• What is being asked:
Repeat the data word for word, excluding every picture.

Stored records
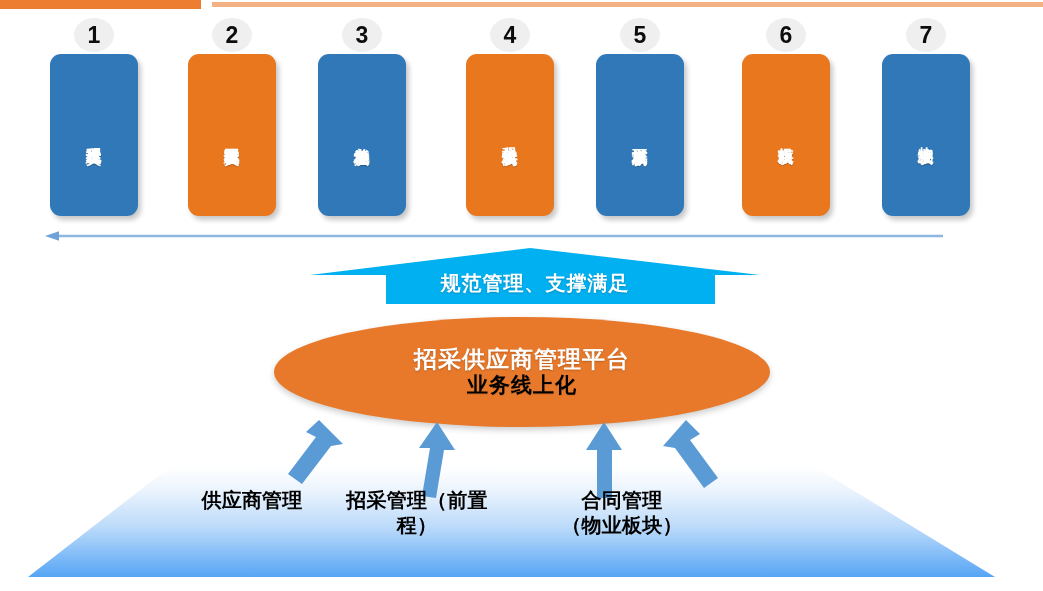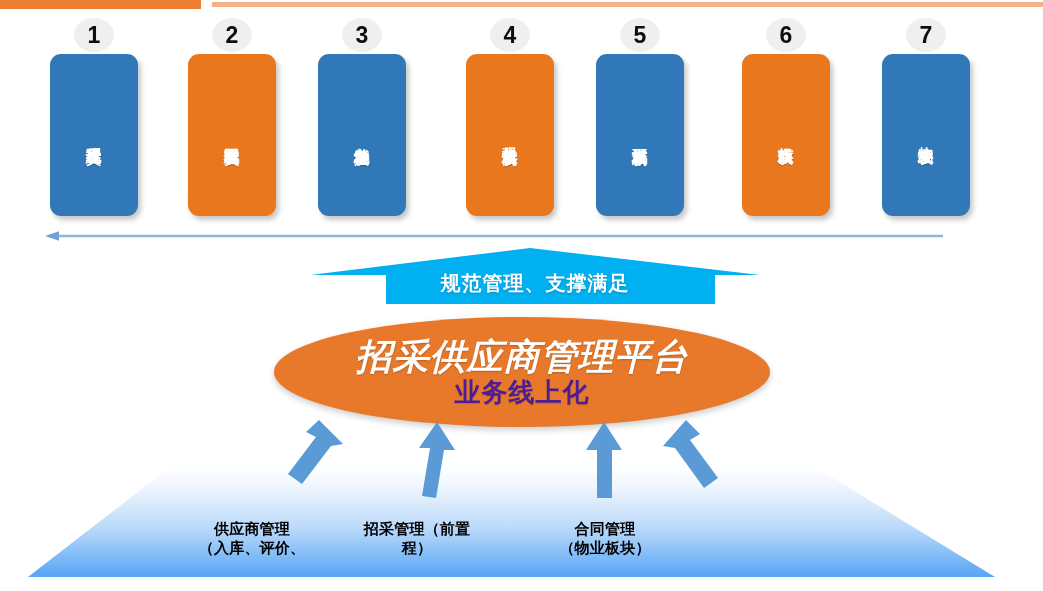"招采供应商管理平台" .ellipse-title { font-size: 36px -> 23px; font-style: italic -> none }
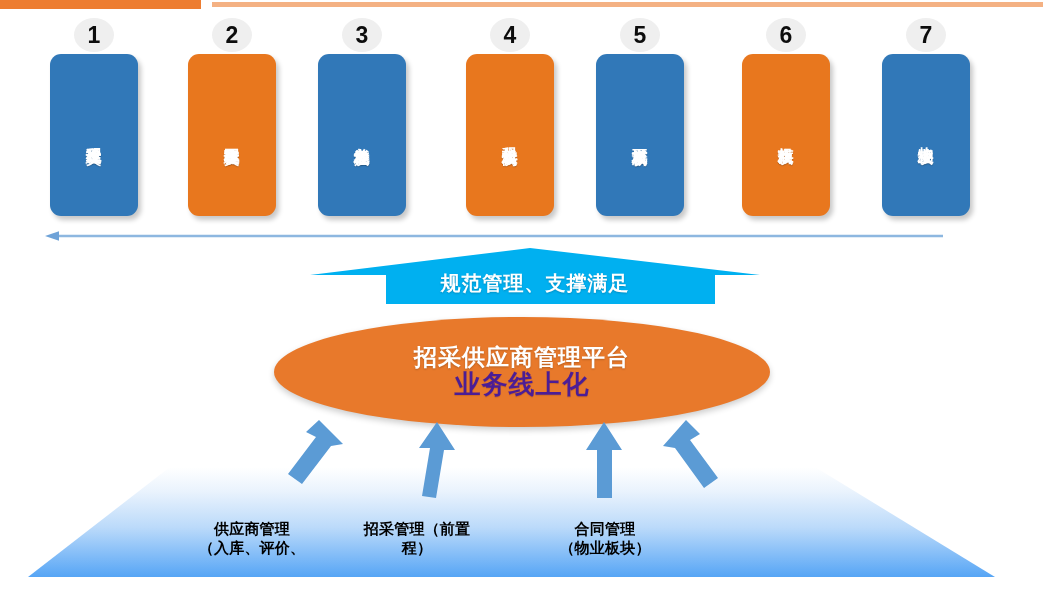"业务线上化" .ellipse-sub { color: #4c1d95 -> #000000; font-size: 26px -> 21px }
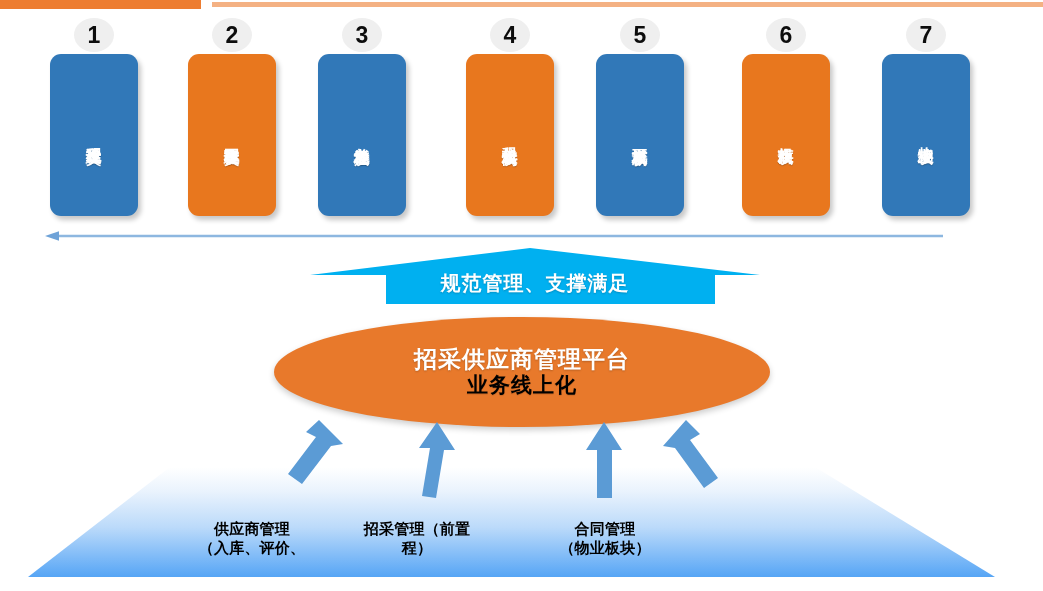"供应商管理" .base-label { font-size: 15px -> 20px; margin-top: 32px -> none }
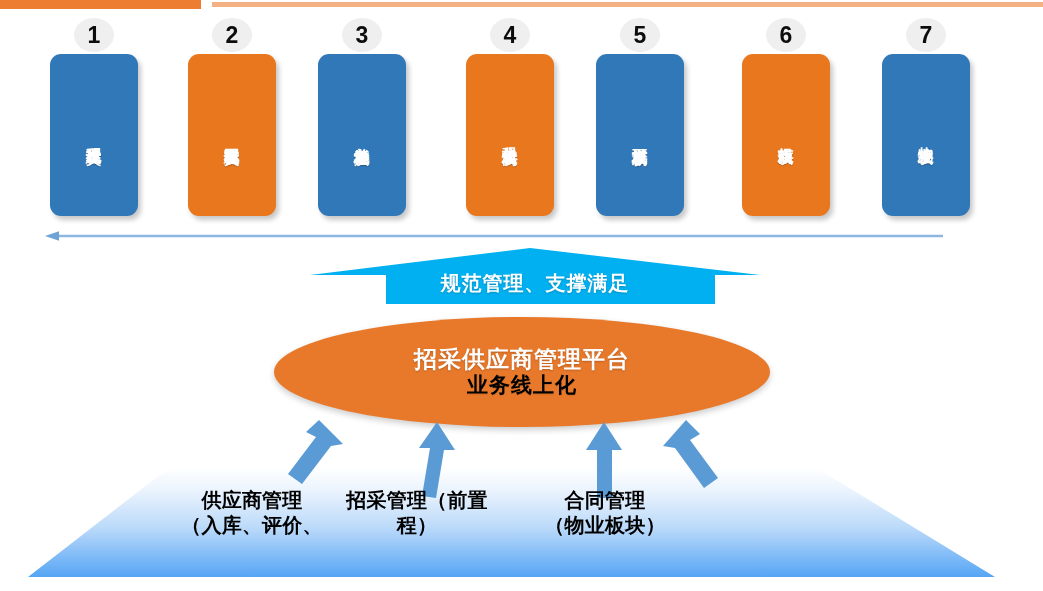"合同管理" #lbl2 { left: 535px -> 552px }
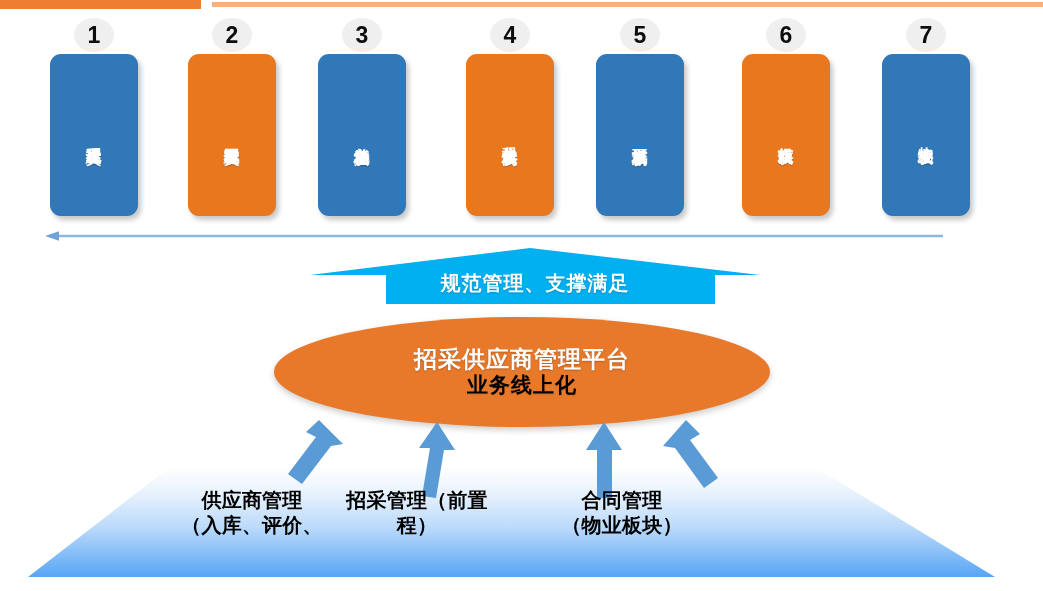"（入库、评价、" div { html: <div>（入库、评价、</div> -> none }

• Written response:
"招采供应商管理平台" .ellipse-title { font-size: 36px -> 23px; font-style: italic -> none }
"业务线上化" .ellipse-sub { color: #4c1d95 -> #000000; font-size: 26px -> 21px }
"供应商管理" .base-label { font-size: 15px -> 20px; margin-top: 32px -> none }
"合同管理" #lbl2 { left: 535px -> 552px }
"（入库、评价、" div { html: <div>（入库、评价、</div> -> none }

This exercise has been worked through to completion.